Se a un certo pronto soccorso oggi arrivano, poniamo, 200 persone al giorno, quando ci sarà una buona assistenza sul territorio, quelle persone saranno 40: e allora niente più ore e ore di attesa, nessuno che perde la pazienza, nessuno che aggredisce nessuno. I reparti dell’ospedale di quel pronto soccorso avranno sempre i posti che servono per accogliere gli ammalati gravi, un po’ perché dal pronto soccorso le richieste di ricovero diminuiranno e poi perché si potrà contare ancora una volta sull’ospedale degli infermieri dove ricoverare chi ha superato la fase più difficile della sua malattia ma non può ancora essere assistito a casa.

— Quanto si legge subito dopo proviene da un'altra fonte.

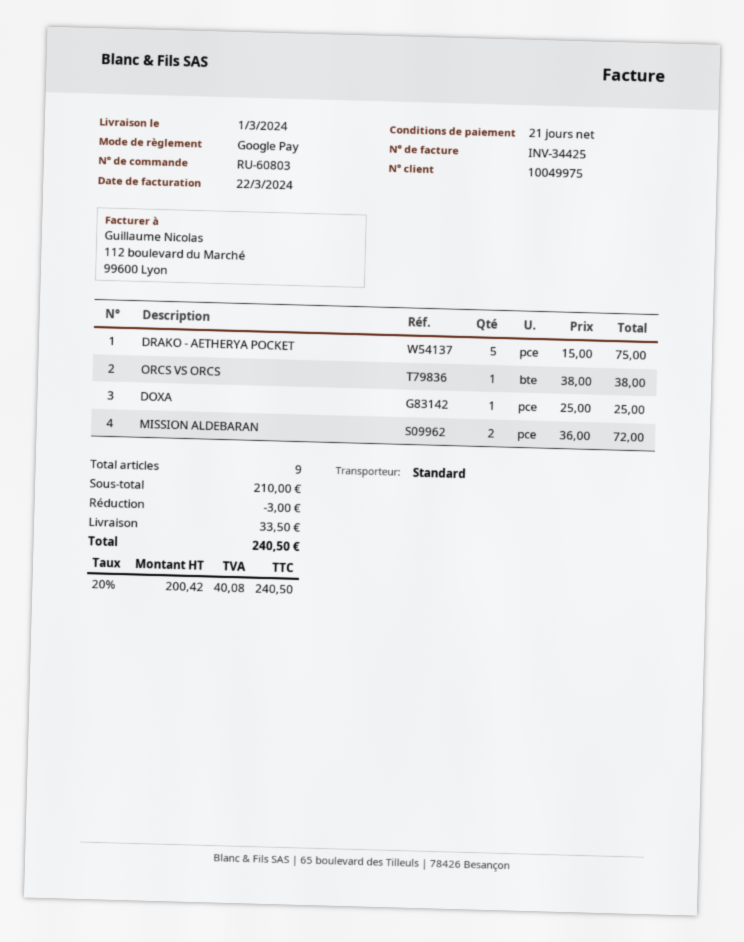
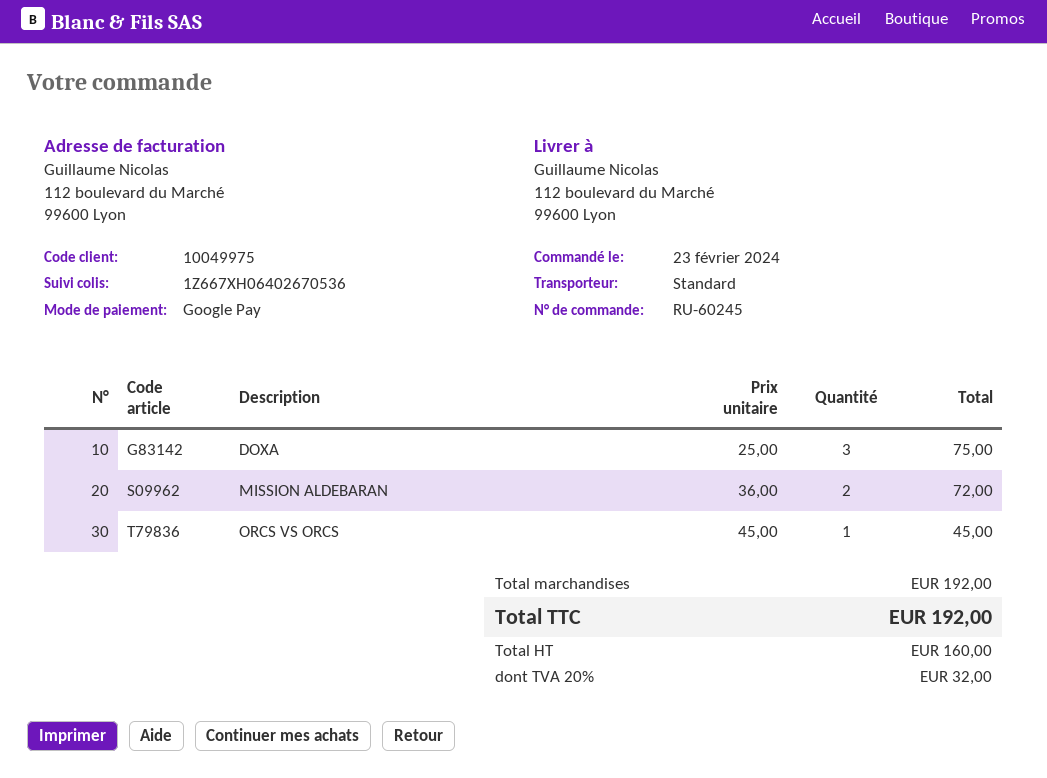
order number: RU-60803 -> RU-60245
DRAKO - AETHERYA POCKET: 5 x 15.00 = 75.00 -> none
ORCS VS ORCS: 1 x 38.00 = 38.00 -> 1 x 45.00 = 45.00
DOXA: 1 x 25.00 = 25.00 -> 3 x 25.00 = 75.00
subtotal: 210.00 -> 192.00
discount: 3.00 -> none
shipping: 33.50 -> none
net: 200.42 -> 160.00
tax: 20% = 40.08 -> 20% = 32.00
total: 240.50 -> 192.00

Il lavoro di medici e infermieri va remunerato adeguatamente, si capisce, e qui ci viene in aiuto un editoriale del Lancet : «Il servizio sanitario (quello inglese, ndr) è malato ma si può curare». Loro scrivono fra l’altro: «basta col finanziare un pochino ogni criticità che si presenta, serve una visione globale se no quei soldi si buttano: una volta deciso che servizio vogliamo si deciderà come sostenerlo». E per il nostro cosa potrebbe servire? Quaranta miliardi di euro — solo per portarci al livello di Francia e Germania — sembrerebbe tanto e qualcuno obietterà che non abbiamo tutti questi soldi. Non è così, quei soldi ci sono e li spendiamo già: fra farmaci, interventi inutili e servizi ridondanti sprechiamo ogni anno proprio quaranta miliardi di euro, quanto servirebbe per rimettere in ordine il Servizio Sanitario Nazionale. Evitare gli sprechi è possibile e dovrebbe essere un imperativo morale, ma perché succeda davvero servono azioni concrete e senso civico da parte di tutti […] cos’altro serve perché tutto questo possa realizzarsi?

Qui arriviamo all’aspetto più delicato di tutti: il «governo» del sistema. Direzioni di distretto, assessorati regionali, ministeri, dovrebbero per una volta lavorare insieme due obiettivi semplici quanti ambiziosi migliorare il benessere dei cittadini e ridurre le diseguaglianze. Perché succeda davvero però governo e Parlamento ci devono credere, sottrarsi alla logica degli schieramenti e lavorare insieme, nello spirito della Costituzione, per dare ai nostri concittadini la possibilità concreta di accedere alle prestazioni mediche di cui hanno bisogno nei tempi giusti.

La nuova Sanità Vuol dire che non ci sarà più spazio per la sanità privata?

Niente affatto, il privato-privato (in strutture private) va benissimo; vuol dire che chiunque, pagando di tasca sua, può avere tutto quello che vuole dove vuole. Non solo ma le organizzazioni private dovrebbero venire in aiuto al pubblico dove e quando il pubblico è carente, a condizione però che ci sia una regia: ospedali pubblici e privati che a pochi chilometri di distanza fanno le stesse cose non ce ne dovrebbero essere più e nemmeno ammalati che per avere una prestazione in tempo utile devono rivolgersi al privato.